Generally, a formulation is prepared by contacting the therapeutic agent uniformly and intimately with a liquid carrier or a finely divided solid carrier or both. Next, if necessary, the product is shaped into the desired formulation. Preferably, the carrier is a parenteral carrier, more preferably a solution that is isotonic with the blood of the recipient. Examples of such carrier vehicles include water, saline, Ringer's solution, and dextrose solution. Nonaqueous vehicles such as fixed oils and ethyl oleate are also useful herein, as are liposomes.

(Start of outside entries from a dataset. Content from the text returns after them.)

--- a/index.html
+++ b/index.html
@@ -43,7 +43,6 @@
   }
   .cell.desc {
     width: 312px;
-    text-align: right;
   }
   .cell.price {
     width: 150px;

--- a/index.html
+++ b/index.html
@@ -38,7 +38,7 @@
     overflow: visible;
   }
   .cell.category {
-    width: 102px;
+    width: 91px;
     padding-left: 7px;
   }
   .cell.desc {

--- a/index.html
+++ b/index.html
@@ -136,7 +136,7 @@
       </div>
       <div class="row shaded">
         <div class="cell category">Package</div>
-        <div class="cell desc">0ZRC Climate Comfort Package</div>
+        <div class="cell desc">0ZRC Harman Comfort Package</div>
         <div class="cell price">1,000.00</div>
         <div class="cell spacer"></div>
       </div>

The carrier suitably contains trace amounts of additives such as substances that enhance isotonicity and chemical stability. Such substances are not toxic to the recipient at the dosages and concentrations used, such as phosphate, citrate, succinate, acetic acid and other organic acids or their salts. Buffering agents; antioxidants such as ascorbic acid; low molecular weight (less than about 10 residues) polypeptides (eg, polyarginine or tripeptides); proteins such as serum albumin, gelatin or immunoglobulins; polyvinylpyrrolidone Hydrophilic polymers such as: amino acids such as glycine, glutamic acid, aspartic acid or arginine; monosaccharides, disaccharides and other carbohydrates including cellulose or derivatives thereof, glucose, mannose or dextrin; chelating agents such as EDTA Sugar sugars such as mannitol or sorbitol Lumpur; counterions such as sodium; and / or polysorbate include nonionic surfactants such as poloxamers or PEG.

The therapeutic agent is typically formulated in such a vehicle at a pH of about 6-9 at a concentration of about 10 mg / ml to 1000 mg / ml, preferably 50-1000 mg / ml. It is understood that by using the specific excipients, carriers or stabilizers described above, salts are formed.

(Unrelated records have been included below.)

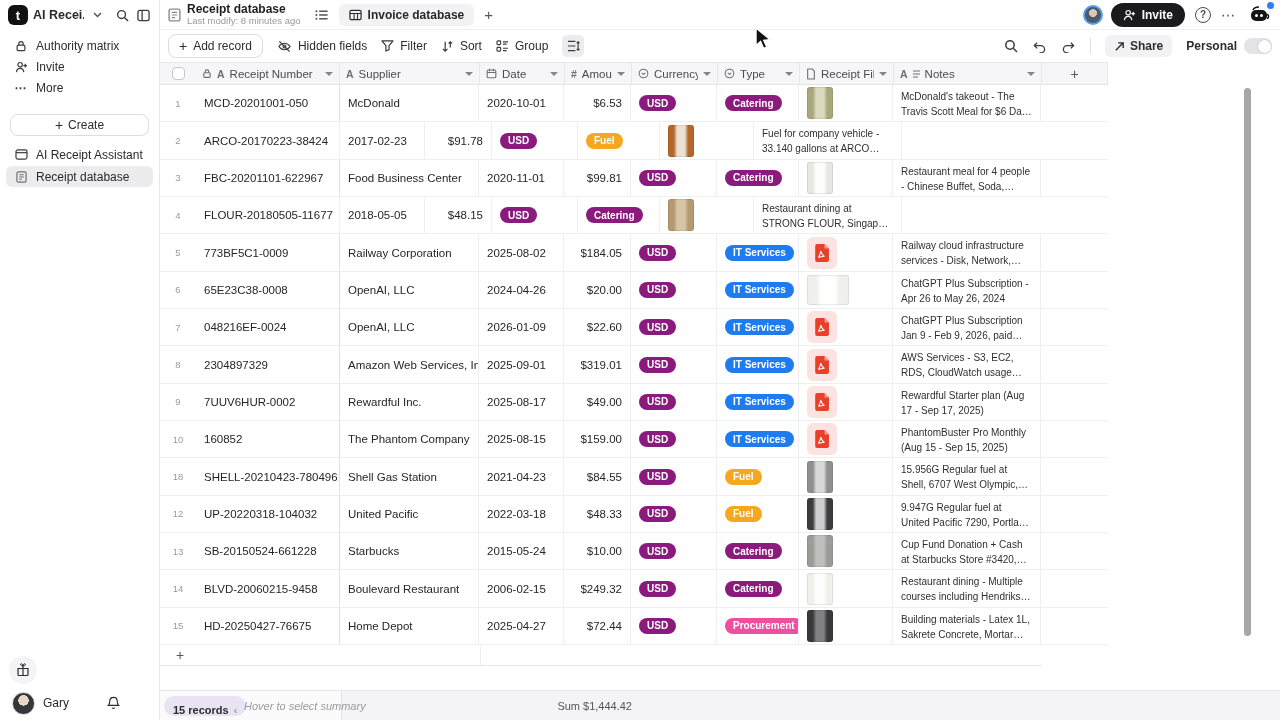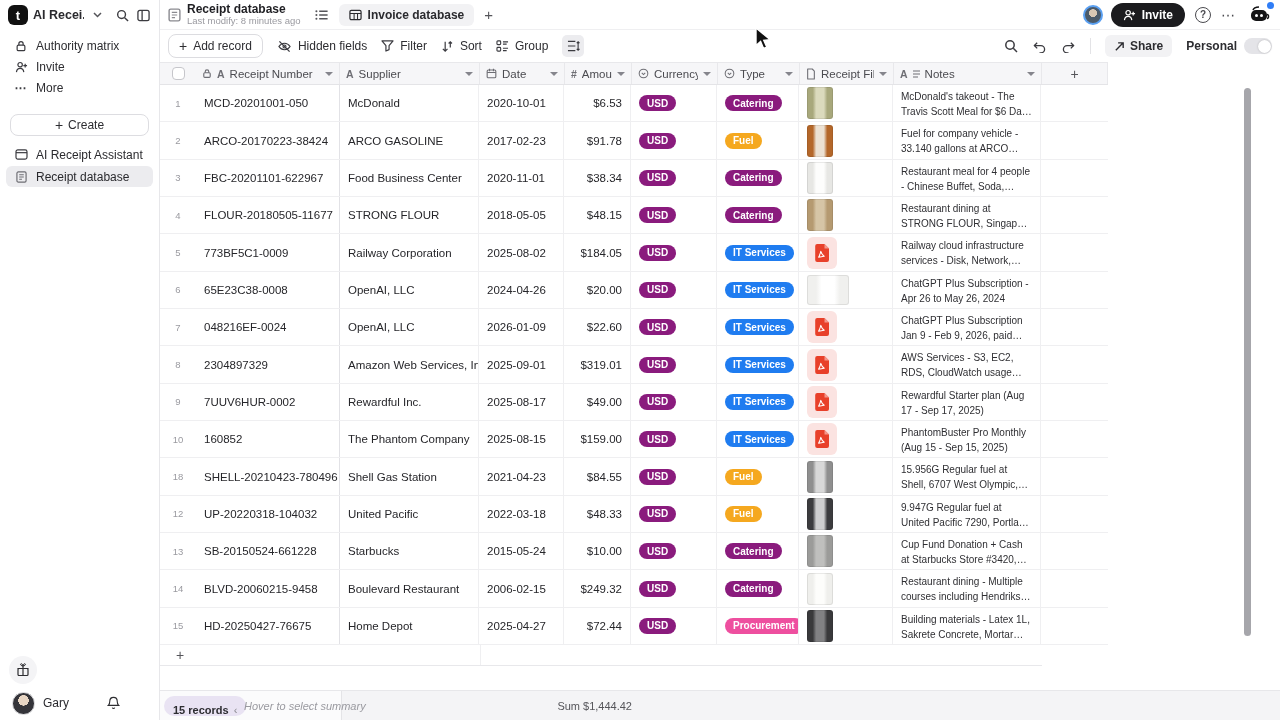--- a/index.html
+++ b/index.html
@@ -463,9 +463,6 @@
     <div class="c w-rn">
             <span>ARCO-20170223-38424</span>
           </div>
-    <div class="c w-sup">
-            <span>ARCO GASOLINE</span>
-          </div>
     <div class="c w-date">
             <span>2017-02-23</span>
           </div>

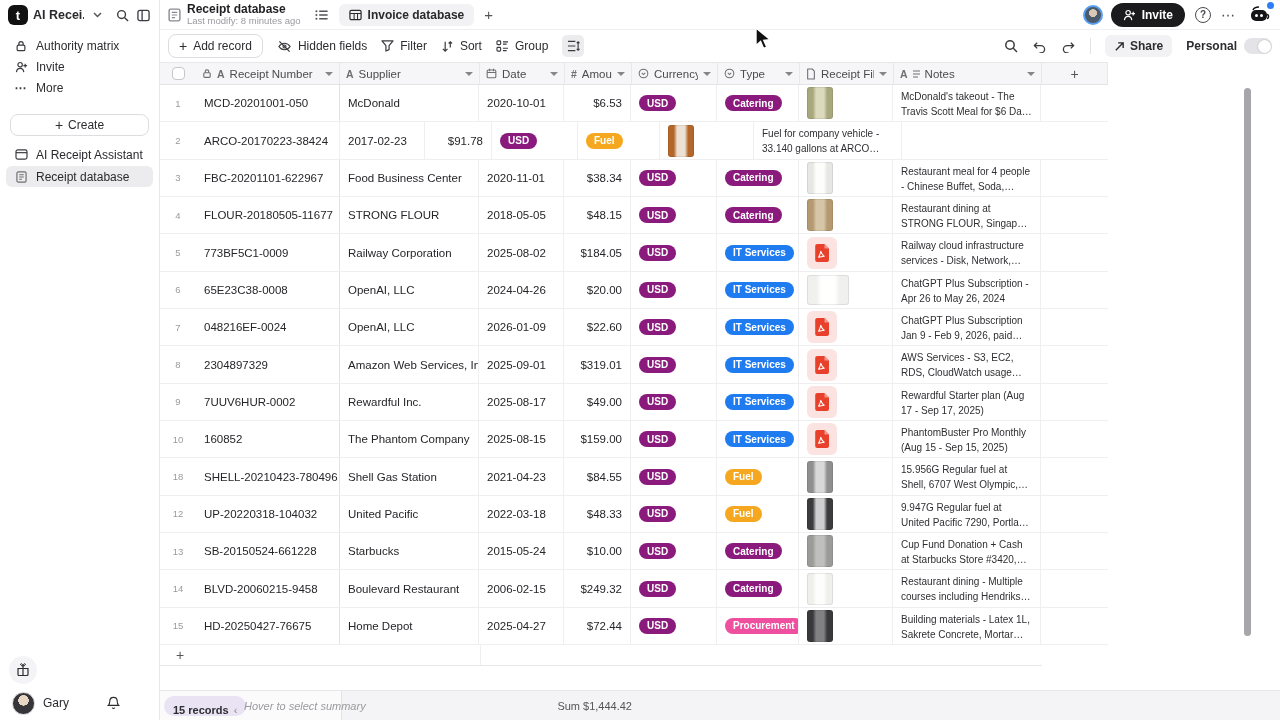--- a/index.html
+++ b/index.html
@@ -497,7 +497,7 @@
             <span>2020-11-01</span>
           </div>
     <div class="c w-amt">
-            <span>$38.34</span>
+            <span>$99.81</span>
           </div>
     <div class="c w-cur">
             <span class="badge" style="background: rgb(138, 27, 125);">USD</span>

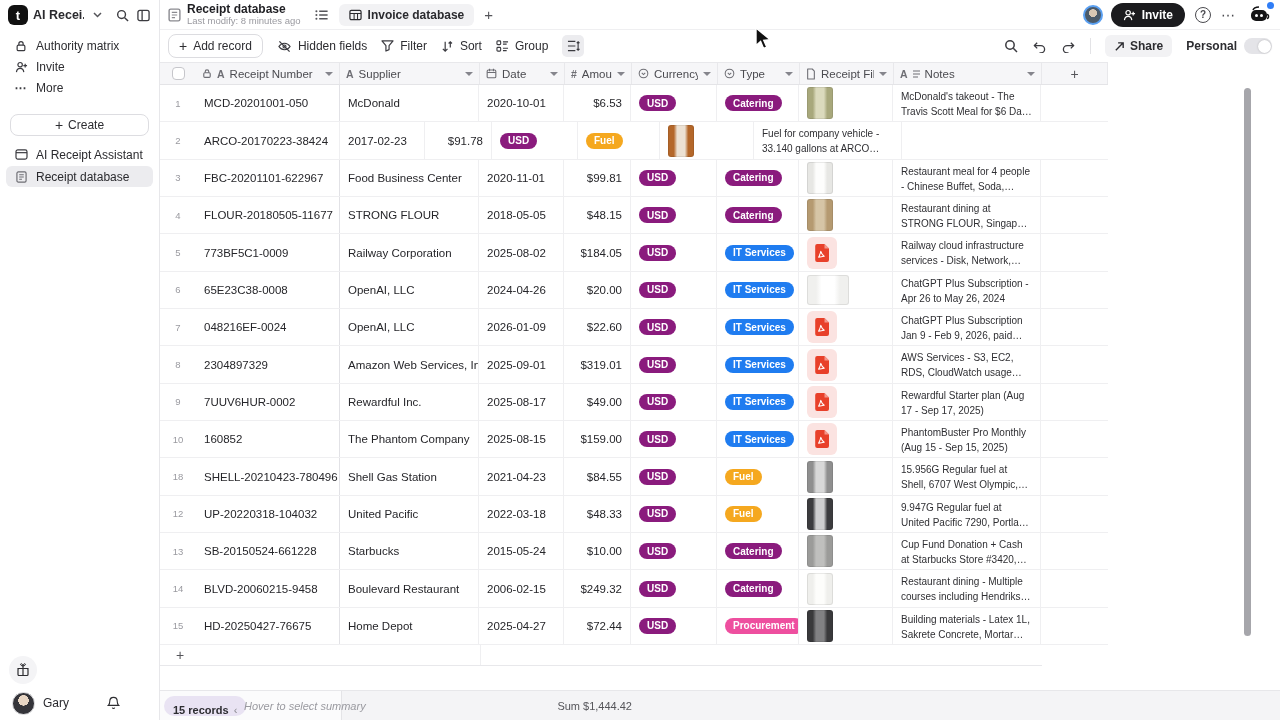--- a/index.html
+++ b/index.html
@@ -520,9 +520,6 @@
     <div class="c w-rn">
             <span>FLOUR-20180505-11677</span>
           </div>
-    <div class="c w-sup">
-            <span>STRONG FLOUR</span>
-          </div>
     <div class="c w-date">
             <span>2018-05-05</span>
           </div>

Any drug to be used for therapeutic administration may be in a state that does not contain a living organism / virus other than the virus as an active ingredient, that is, in a sterile state. Aseptic conditions are easily achieved by filtration through sterile filtration membranes (eg, 0.2 micron membranes). In general, the therapeutic agent is placed in a container having a sterile access port, for example, an intravenous solution bag or vial with a stopper puncturable with a hypodermic needle.

Treatment agents are usually stored in unit dose or multi-dose containers, such as sealed ampoules or vials, as aqueous solutions or lyophilized formulations for reconstitution. As an example of a lyophilized formulation, a 10 ml vial is filled with 5 ml of a sterile filtered 5% (w / v) aqueous therapeutic agent and the resulting mixture is lyophilized. The lyophilized therapeutic agent is reconstituted with bacteriostatic water for injection to prepare an infusion solution.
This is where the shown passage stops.